Health benefits of a five-day at-home modified fasting program: a randomised controlled trial
Grundler F,
Ducarmon QR,
Holley A,
Knufinke M,
Strathmeyer S,
Heelemann S,
Geyer R,
Martinez-Tellez B,
MacArthur MR,
Zeller G,
Wilhelmi de Toledo F,
Mesnage R,
Genome Med
18
(1)
(2026).
Abstract
BACKGROUND: Fasting is one of the most cost-effective methods to improve cardiometabolic health. We tested a 5-day hypocaloric (~ 600 kcal/day) and ketogenic, modified fasting program (MFP) in a two-arm randomised controlled trial, where sixty-four healthy subjects were randomised to MFP or control group. METHODS: We randomly assigned 64 participants to a group receiving the MFP or to a group of participants who were told to continue with their usual eating behaviour and lifestyle (control group). The changes in blood pressure and body weight were considered as primary endpoints. Secondary outcomes included ketosis, glucose and lipid metabolism, inflammatory markers, antioxidant capacity and well-being. Biological pathways and metabolic processes were explored with nuclear magnetic resonance blood metabolomics and gut metagenomics analyses. Outcomes were assessed at baseline, end of the MFP, after food reintroduction, and one month later. RESULTS: MFP participants (n = 32) experienced weight loss compared to controls (- 0.52 +/- 0.03 kg vs. - 0.03 +/- 0.02 kg, p < 0.001). Changes in blood pressure caused by the MFP were non-significant at the end of the fasting period. However, blood pressure was significantly reduced following food reintroduction (systolic: -0.56 +/- 0.12 mmHg vs. - 0.16 +/- 0.12 mmHg, p < 0.05 and diastolic: -0.36 +/- 0.08 mmHg vs. - 0.01 +/- 0.08 mmHg, p < 0.01). Serum biochemistry showed the MFP reduced glucose levels and coagulation factors.

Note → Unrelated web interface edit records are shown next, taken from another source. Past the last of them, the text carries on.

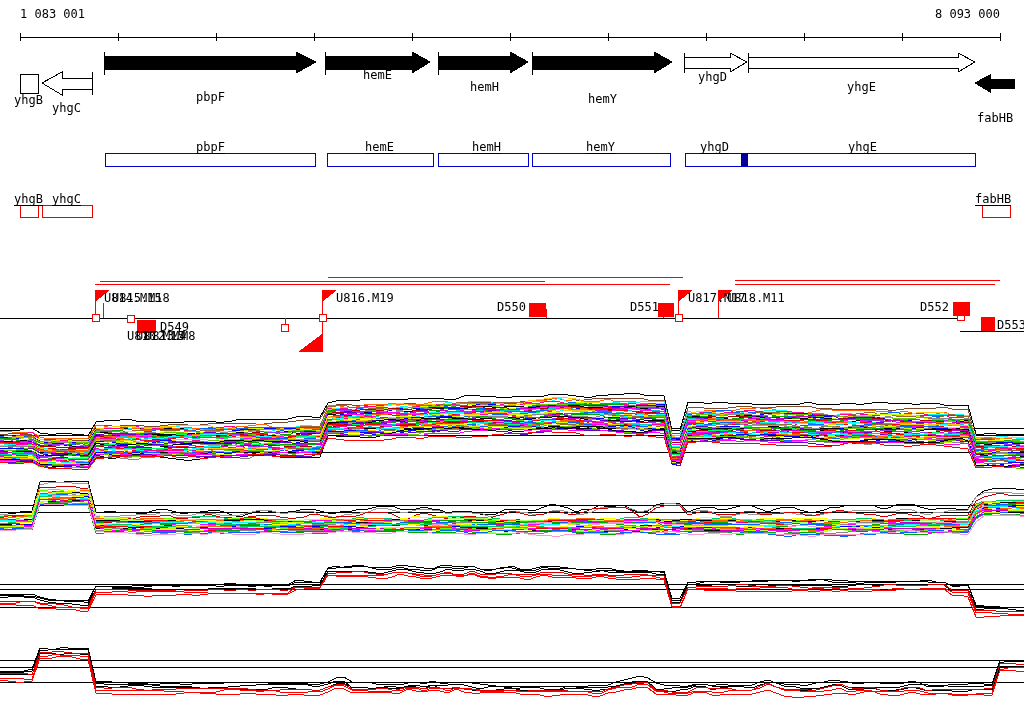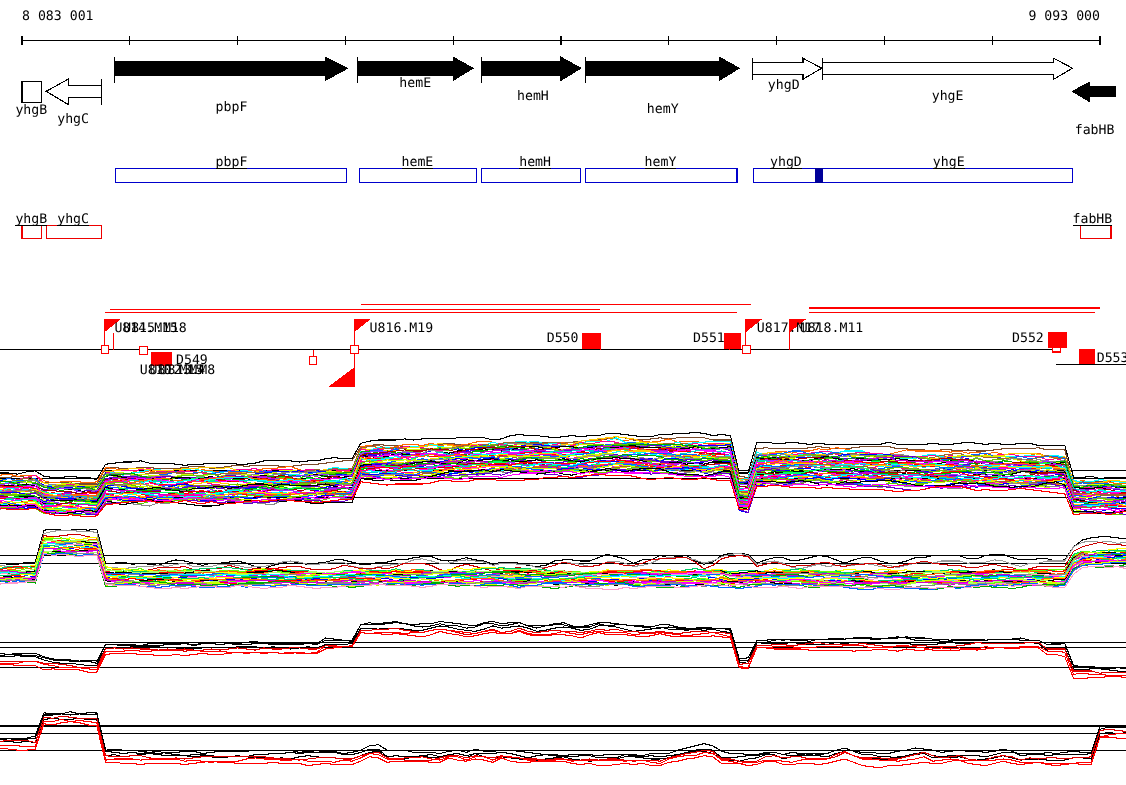--- a/index.html
+++ b/index.html
@@ -14,7 +14,7 @@
 <body>
 
 <div class="stage">
-  <span class="coord" style="left:20px;top:7px">8 083 001</span>
+  <span class="coord" style="left:20px;top:7px">1 083 001</span>
   <span class="coord right" style="top:7px">9 093 000</span>
   <svg id="scene" width="1024" height="714" shape-rendering="crispEdges">
       <g>

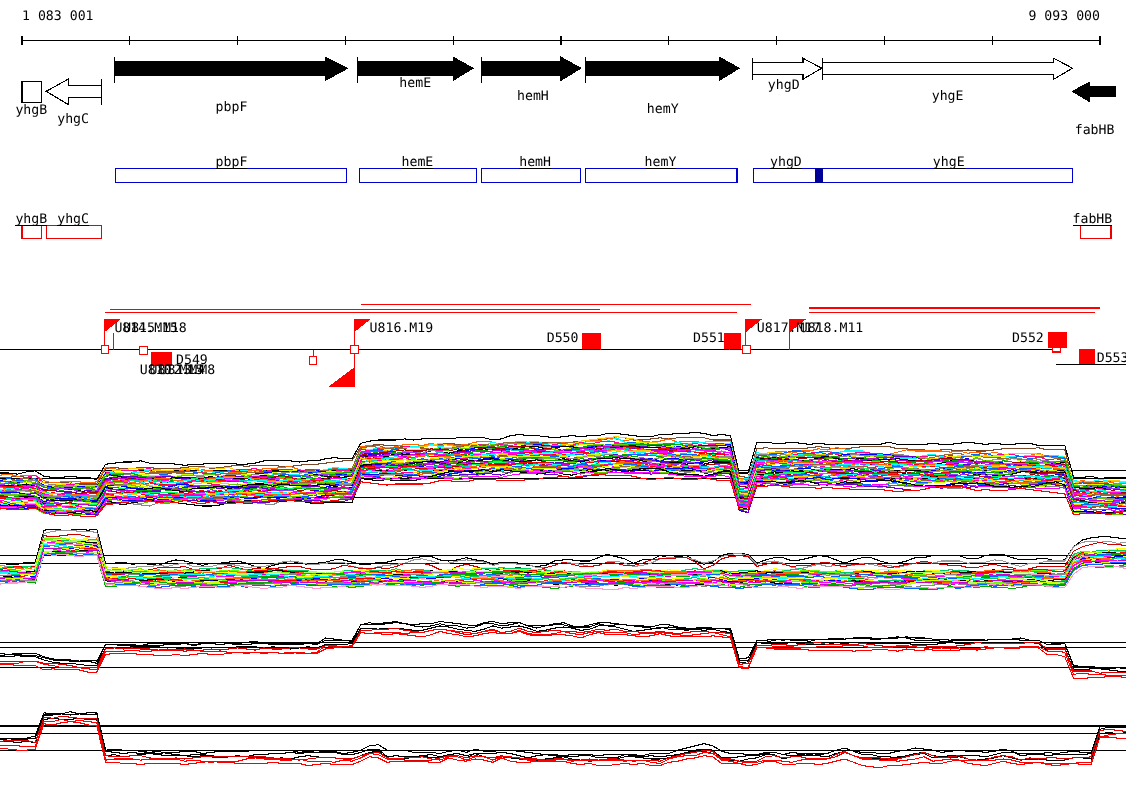--- a/index.html
+++ b/index.html
@@ -15,7 +15,7 @@
 
 <div class="stage">
   <span class="coord" style="left:20px;top:7px">1 083 001</span>
-  <span class="coord right" style="top:7px">9 093 000</span>
+  <span class="coord right" style="top:7px">8 093 000</span>
   <svg id="scene" width="1024" height="714" shape-rendering="crispEdges">
       <g>
         <line x1="20" y1="37" x2="1000" y2="37" stroke="#000" stroke-width="1"></line>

The MFP also significantly increased physical well-being. Blood metabolomics revealed a significant decrease in chronic inflammation markers. Shotgun metagenomics of the gut microbiome showed significant changes in relative abundance of 11 bacterial species and in the genomic repertoire of 52 carbohydrate-active enzymes (CAZymes), reflecting an increase in families metabolising host-derived glycan substrates. None of these differences in gut microbiome and blood metabolome were shown to be statistically different from the control group one month after the intervention. Comparing MFP effects with a previous cohort’s 5-day prolonged fasting showed similar metabolic changes. CONCLUSIONS: This MFP is safe and transiently improves cardiometabolic health and physical well-being in healthy individuals. CLINICAL TRIAL REGISTRATION: This trial was prospectively registered at ClinicalTrials.gov (NCT05821660) on 6 April 2023 prior to the start of patient recruitment.